# WHAT THE EXERCISE ASKS
Your reply must contain the lines from the one with "Display Risers Set - Plateau" through the last line of the material, exact and complete, with no pictures and no other text.

┌─ EXCERPTED DATA

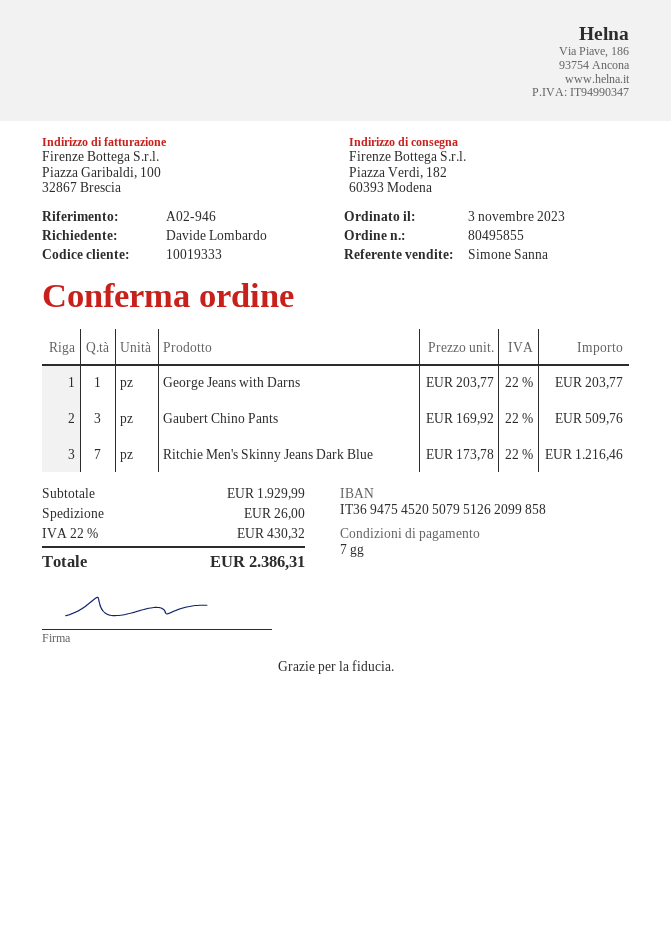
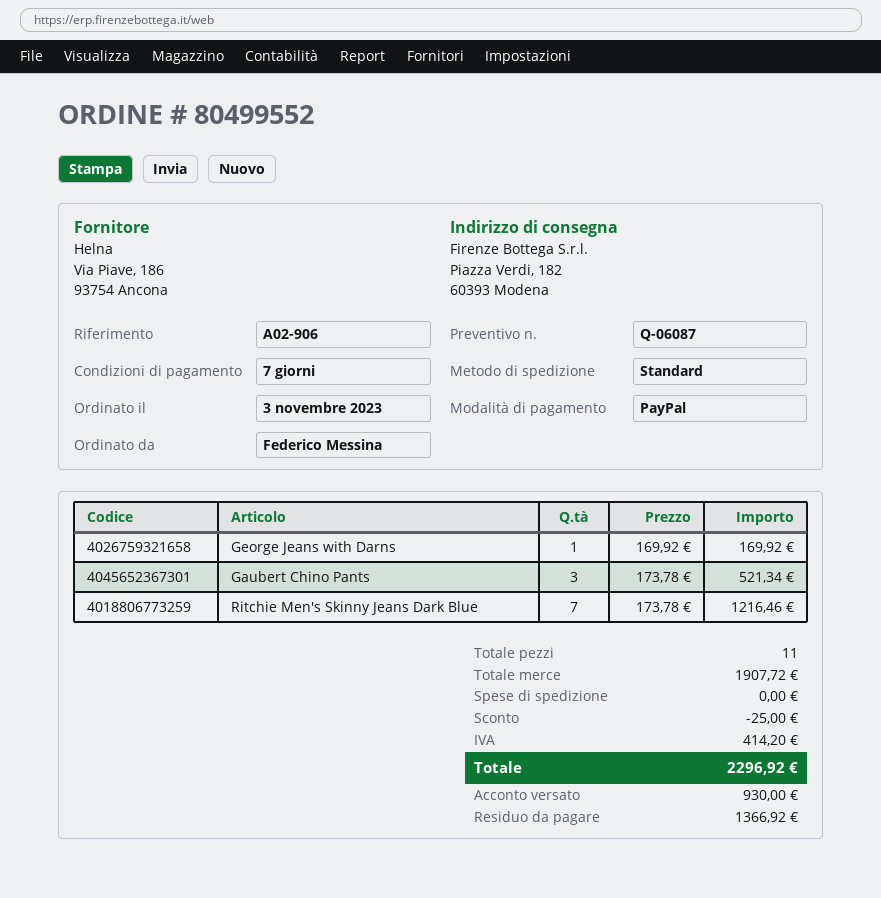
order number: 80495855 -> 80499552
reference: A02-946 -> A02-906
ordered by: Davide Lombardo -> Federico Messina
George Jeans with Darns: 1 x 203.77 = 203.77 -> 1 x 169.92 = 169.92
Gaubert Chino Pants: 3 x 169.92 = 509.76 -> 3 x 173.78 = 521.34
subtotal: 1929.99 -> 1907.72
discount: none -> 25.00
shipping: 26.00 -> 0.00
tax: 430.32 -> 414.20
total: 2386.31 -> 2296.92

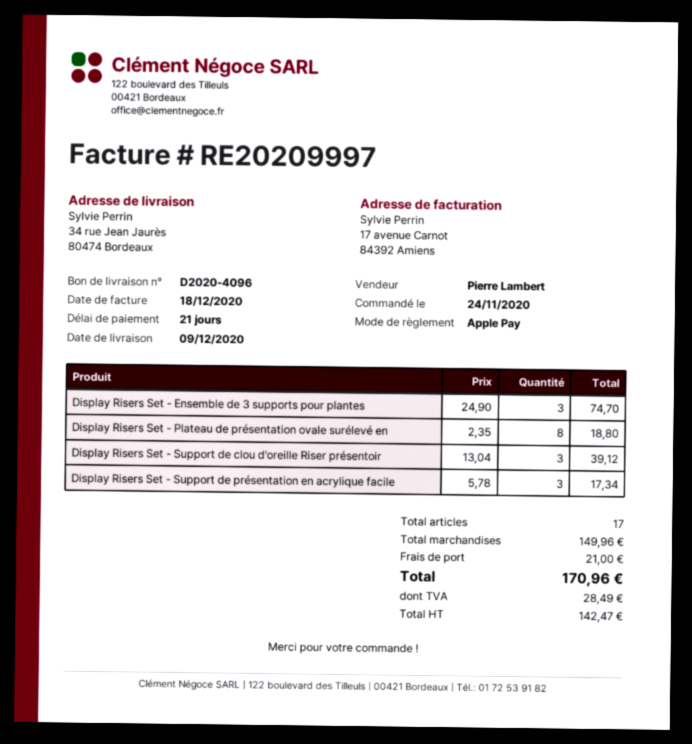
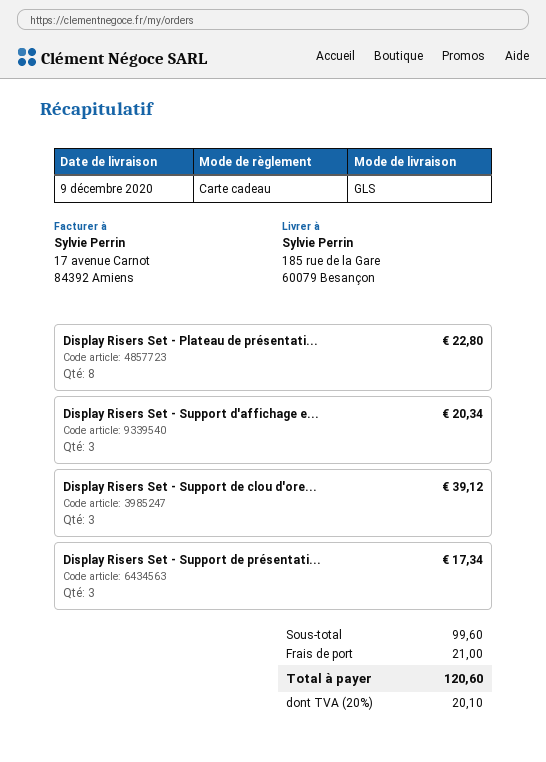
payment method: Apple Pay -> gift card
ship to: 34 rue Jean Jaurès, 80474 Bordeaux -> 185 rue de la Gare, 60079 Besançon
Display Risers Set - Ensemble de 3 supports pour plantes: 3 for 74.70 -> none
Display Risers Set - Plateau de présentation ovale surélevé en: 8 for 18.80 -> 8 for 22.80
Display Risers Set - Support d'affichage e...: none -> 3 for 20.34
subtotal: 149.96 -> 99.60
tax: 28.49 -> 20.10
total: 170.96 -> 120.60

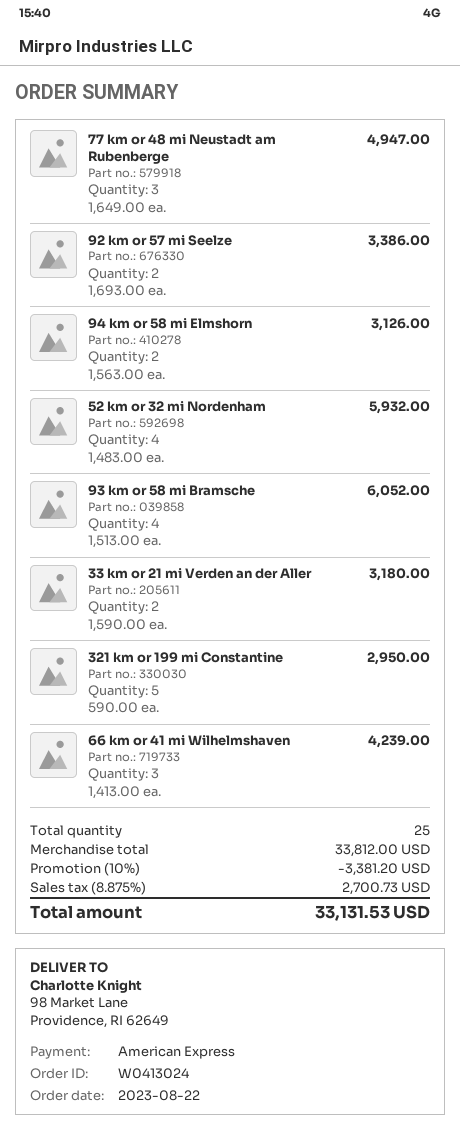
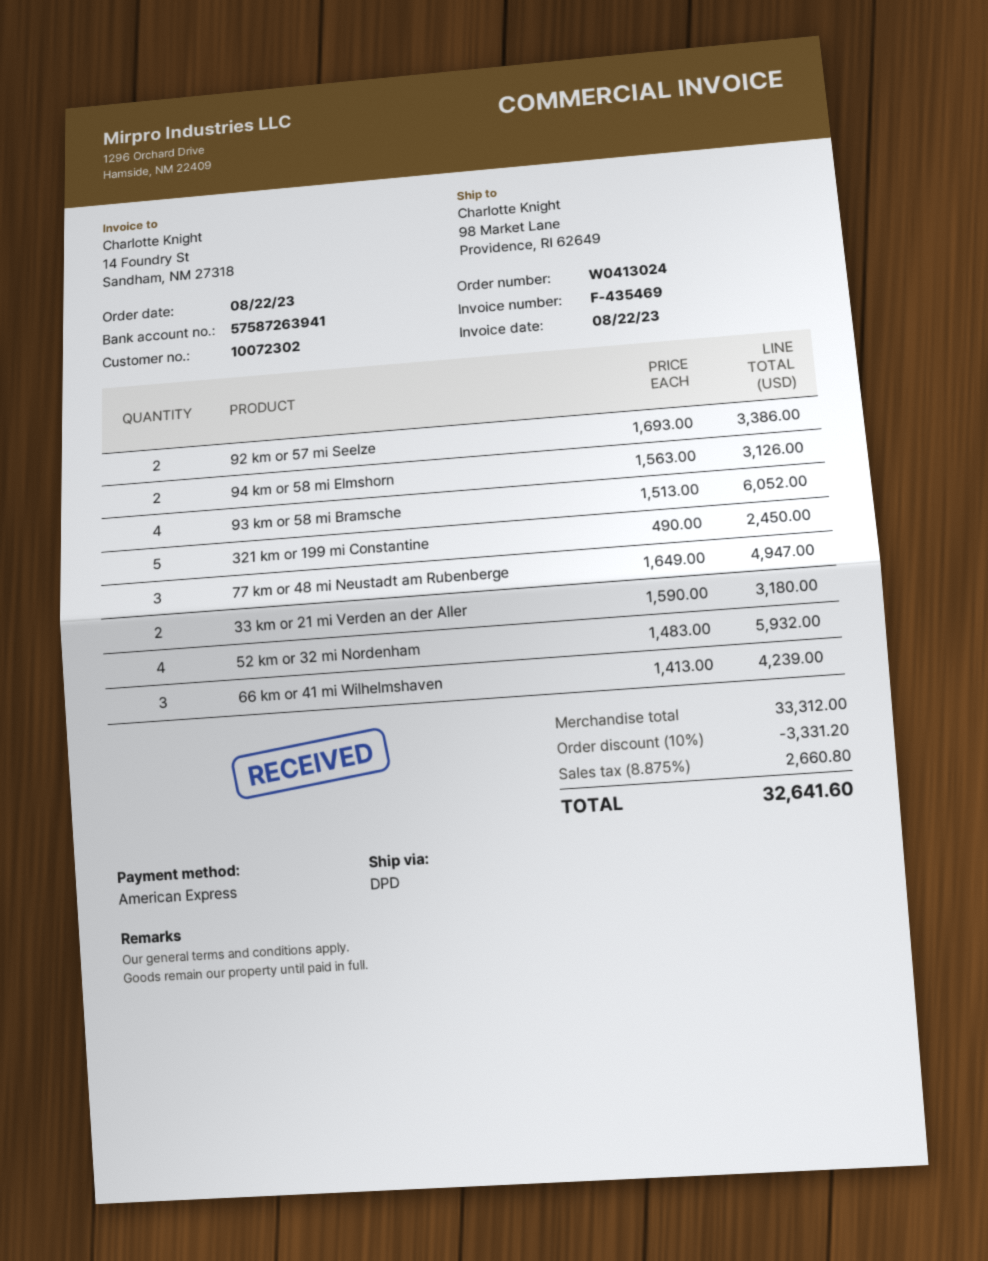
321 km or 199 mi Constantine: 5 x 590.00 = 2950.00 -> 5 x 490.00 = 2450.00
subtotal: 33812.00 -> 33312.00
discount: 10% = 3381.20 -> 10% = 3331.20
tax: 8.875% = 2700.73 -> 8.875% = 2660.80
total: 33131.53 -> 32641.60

└─

# ANSWER
Display Risers Set - Plateau de présentation ovale surélevé en: 8 for 18.80 -> 8 for 22.80
Display Risers Set - Support d'affichage e...: none -> 3 for 20.34
subtotal: 149.96 -> 99.60
tax: 28.49 -> 20.10
total: 170.96 -> 120.60

321 km or 199 mi Constantine: 5 x 590.00 = 2950.00 -> 5 x 490.00 = 2450.00
subtotal: 33812.00 -> 33312.00
discount: 10% = 3381.20 -> 10% = 3331.20
tax: 8.875% = 2700.73 -> 8.875% = 2660.80
total: 33131.53 -> 32641.60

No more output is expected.